A Python implementation of constrained optimization using the active set method with simplex-based direction finding. This library solves nonlinear constrained optimization problems of the form:

minimize    f(x)
subject to  g(x) ≤ 0
            lower_bounds ≤ x ≤ upper_bounds

Table of Contents

Features

Active Set Method: Efficiently handles equality and inequality constraints
Simplex-based Direction Finding: Robust search direction computation
Bound Constraints: Built-in support for variable bounds
Line Search: Adaptive step size optimization
Comprehensive Logging: Detailed iteration history and convergence tracking
Type Hints: Full type annotations for better IDE support
Example Problems: Ready-to-run test cases included

Installation

Prerequisites

pip install numpy pandas

Setup

  1. Download the constrained_optimization.py file
  2. Import the module in your Python project:
from constrained_optimization import constrained_optimization

Quick Start

Here's a simple example to get you started:

import numpy as np
from constrained_optimization import constrained_optimization

def my_optimization_problem(x):
    """
    Minimize: f(x) = (x1 - 3)² + (x2 - 4)²
    Subject to: x1 + x2 ≤ 5
    """
    objective = (x[0] - 3)**2 + (x[1] - 4)**2
    constraints = np.array([x[0] + x[1] - 5])  # g(x) ≤ 0 format
    return [objective, constraints]

# Run optimization
optimal_point, optimal_value, iterations = constrained_optimization(my_optimization_problem)

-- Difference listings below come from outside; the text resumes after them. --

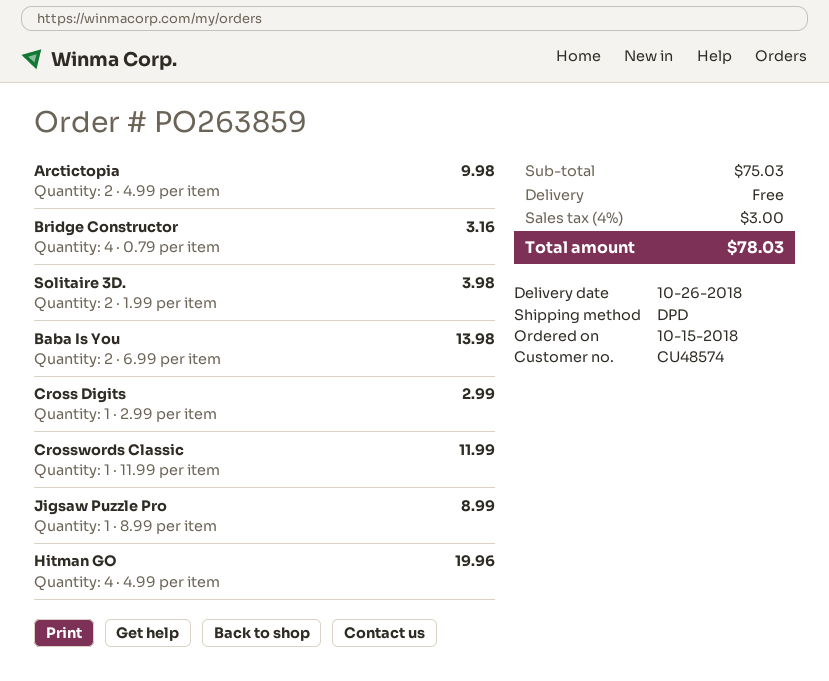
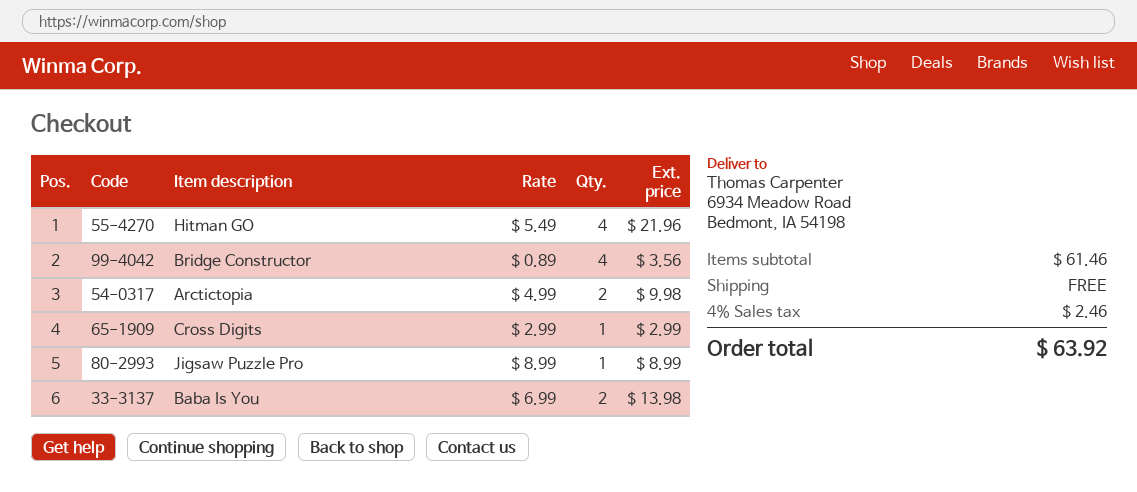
Bridge Constructor: 4 x 0.79 = 3.16 -> 4 x 0.89 = 3.56
Solitaire 3D.: 2 x 1.99 = 3.98 -> none
Crosswords Classic: 1 x 11.99 = 11.99 -> none
Hitman GO: 4 x 4.99 = 19.96 -> 4 x 5.49 = 21.96
subtotal: 75.03 -> 61.46
tax: 4% = 3.00 -> 4% = 2.46
total: 78.03 -> 63.92

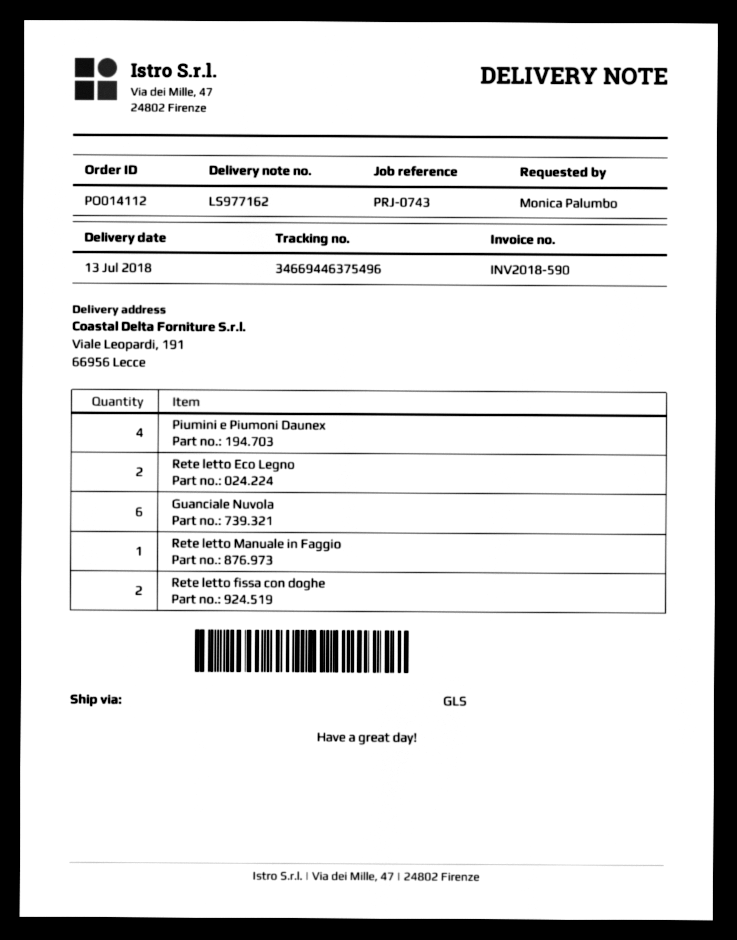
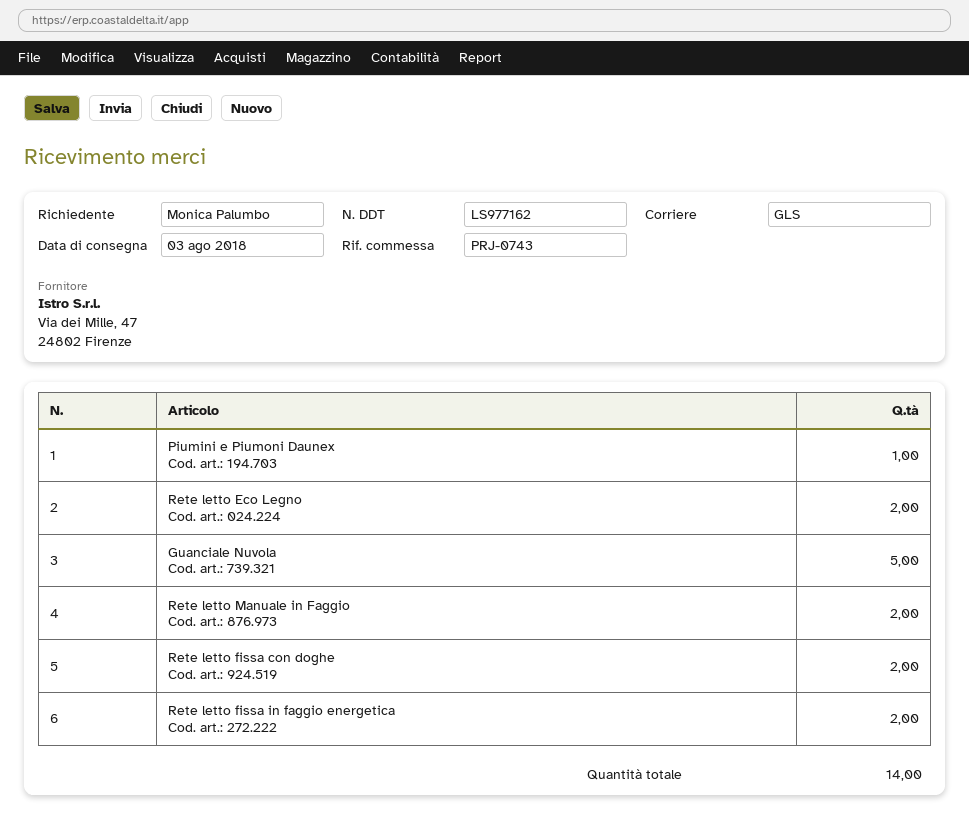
delivery date: 2018-07-13 -> 2018-08-03
Piumini e Piumoni Daunex: 4 -> 1
Guanciale Nuvola: 6 -> 5
Rete letto Manuale in Faggio: 1 -> 2
Rete letto fissa in faggio energetica: none -> 2

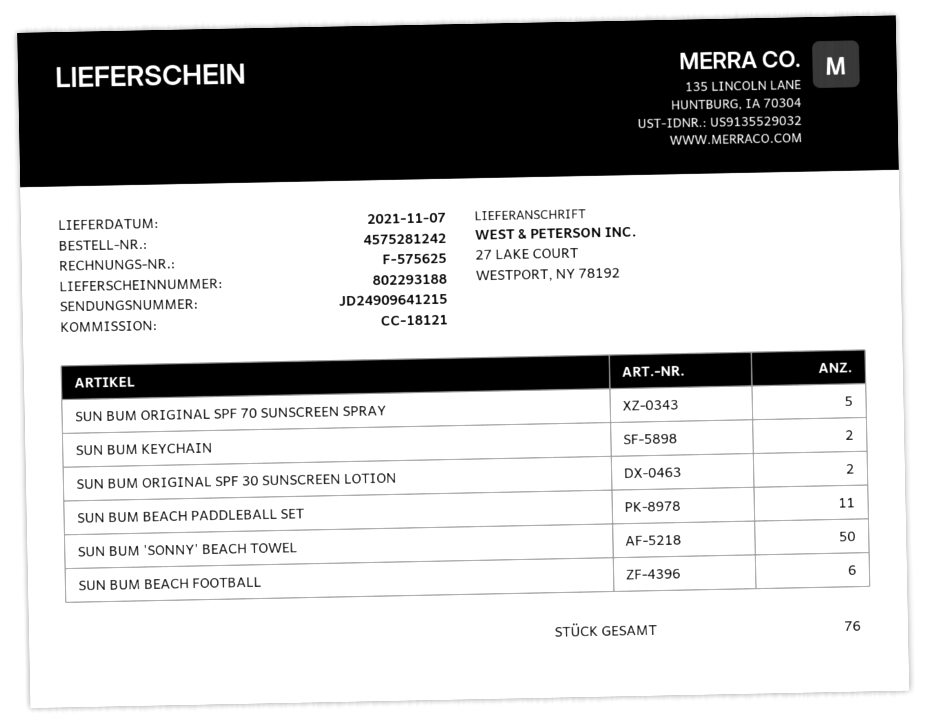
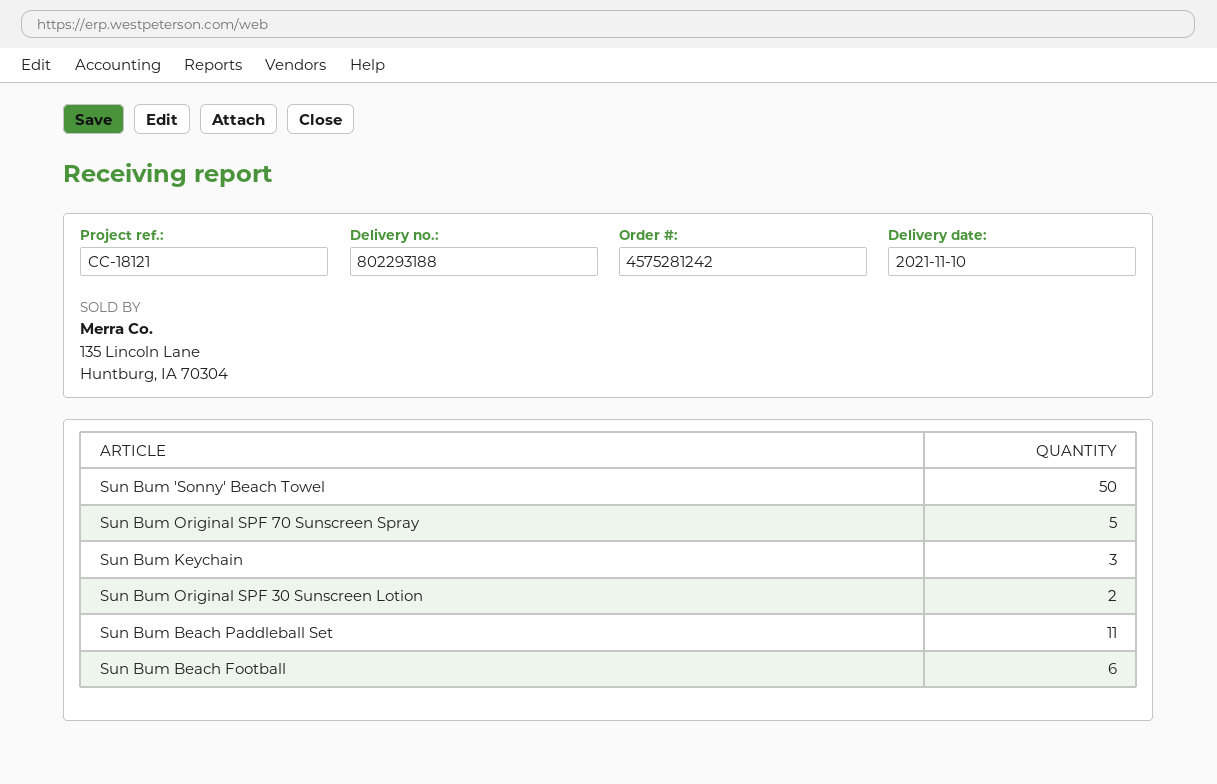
delivery date: 2021-11-07 -> 2021-11-10
SUN BUM KEYCHAIN: 2 -> 3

print(f"Optimal solution: {optimal_point}")
print(f"Optimal value: {optimal_value}")

Algorithm Overview

The implementation uses the Active Set Method, which is particularly effective for problems with:

  • Smooth objective functions
  • Well-behaved constraints
  • Moderate problem sizes (< 1000 variables)

Algorithm Steps

  1. Initialize at starting point with bound constraints
  2. Identify Active Constraints that are currently limiting movement
  3. Compute Search Direction using simplex method on active constraint subspace
  4. Perform Line Search to find optimal step size
  5. Update Point and check convergence criteria
  6. Repeat until convergence

Convergence Criteria

The algorithm stops when any of the following conditions are met:

  • Direction norm < tolerance (no improving direction found)
  • Objective change < tolerance for 2 consecutive iterations
  • Maximum iterations exceeded

API Reference

Main Function

constrained_optimization(objective_function: Callable) -> Tuple[np.ndarray, float, int]

Parameters:

  • objective_function: Function returning [f_value, constraint_values]

Returns:

  • optimal_point: Solution vector (np.ndarray)
  • optimal_value: Optimal objective value (float)
  • iterations: Number of iterations (int)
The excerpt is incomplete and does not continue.